Migration from OS2S decoder to Flashlight

Hello,

I am currently using RIVA 2.10.0 and attempting to migrate my ASR model from OpenSeq2Seq decoder to Flashlight due to future deprecation. I am currently using the Nemo Conformer large as the acoustic model, which is fine-tuned on my data. Additionally, I use KenLM as the language model, which was trained using this script provided by NeMo.

However, the OpenSeq2Seq decoder does not support BPE tokens, so subwords are mapped to chars and KenLM is trained on these chars. Also I want to use a lexicon-free decoder because my word-level language models perform worse in comparison to subword models.

I have attempted to migrate directly by running the riva-build script with parameters --decoder_type=flashlight and --flashlight_decoder.use_lexicon_free_decoding=True. I also replaced the riva_decoder_vocabulary.txt in the model repository with the encoded version. However, regardless of the decoder settings, transcriptions contain anything other than what sounded in the audio.

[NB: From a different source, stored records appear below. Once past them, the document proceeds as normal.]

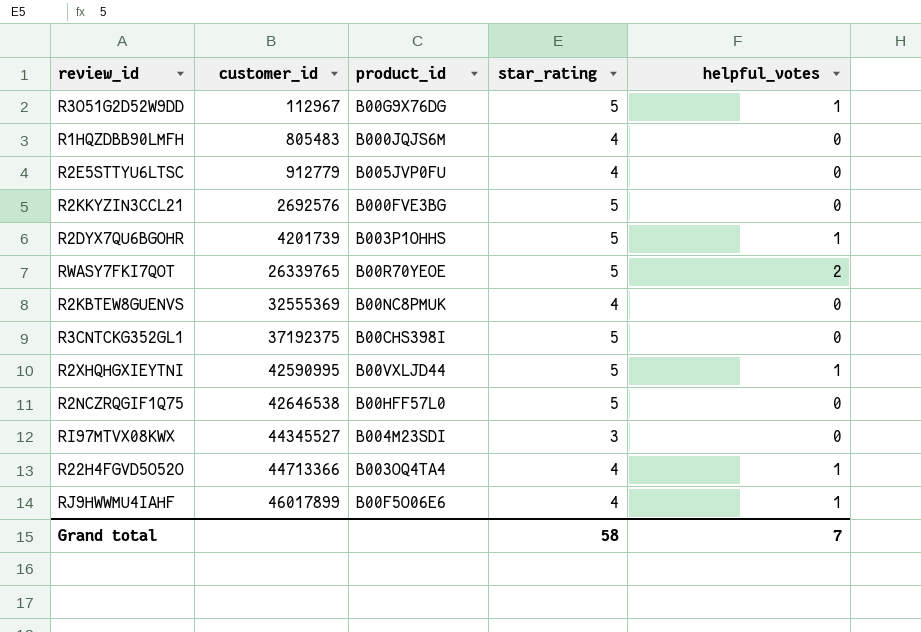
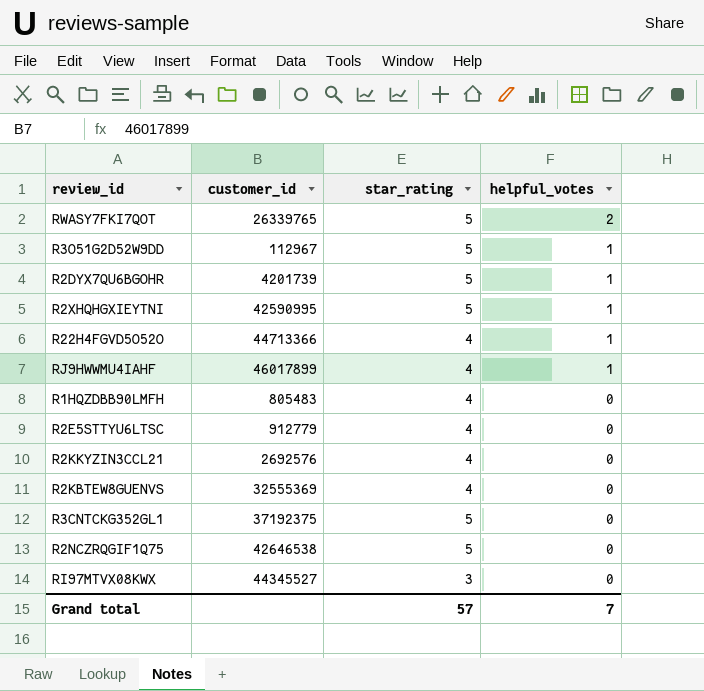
row order: customer_id ascending -> helpful_votes descending
column product_id | position: 3 -> none
R2KKYZIN3CCL21 | star_rating: 5 -> 4
Grand total | star_rating: 58 -> 57

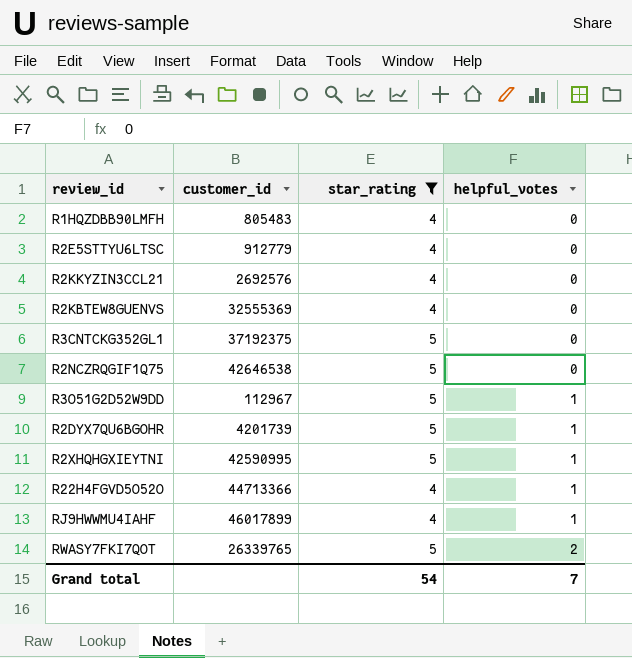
filter: none -> star_rating != 3
row order: helpful_votes descending -> helpful_votes ascending
Grand total | star_rating: 57 -> 54

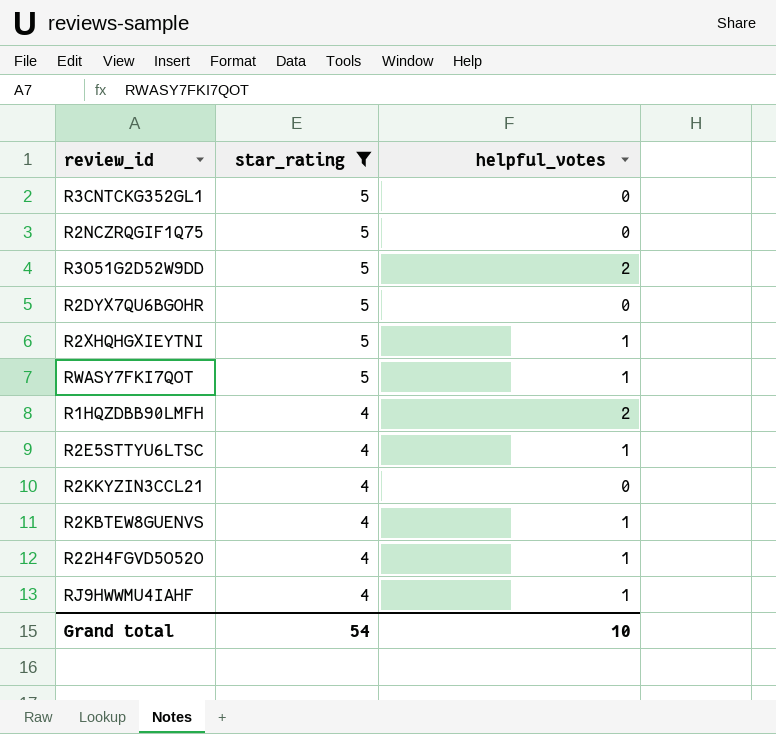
row order: helpful_votes ascending -> star_rating descending
column customer_id | position: 2 -> none
R3O51G2D52W9DD | helpful_votes: 1 -> 2
R2DYX7QU6BGOHR | helpful_votes: 1 -> 0
RWASY7FKI7QOT | helpful_votes: 2 -> 1
R1HQZDBB90LMFH | helpful_votes: 0 -> 2
R2E5STTYU6LTSC | helpful_votes: 0 -> 1
R2KBTEW8GUENVS | helpful_votes: 0 -> 1
Grand total | helpful_votes: 7 -> 10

My question is: Does a correct way to make migration exist? Alternatively, is it possible to train the LM and set up RIVA to work with subwords without encoding using a lexicon-free decoder?

Hi @A.Abugaliev

Thanks for your interest in Riva

I will check with the team further regarding this query and get back

Thanks

Hello @rvinobha Do you have any news about my question?

Hi @A.Abugaliev

My Sincere Apologies for the delay in my part,

I will check soon and provide updates

Thanks

HI @A.Abugaliev

Sincere Apologies for the delay

Cn you provide the riva_decoder_vocabulary.tx used at your end

Thanks

Sure. Here are original
riva_decoder_vocabulary.txt (7.8 KB)
and encoded
riva_decoder_vocabulary_encoded.txt (3.0 KB)
versions.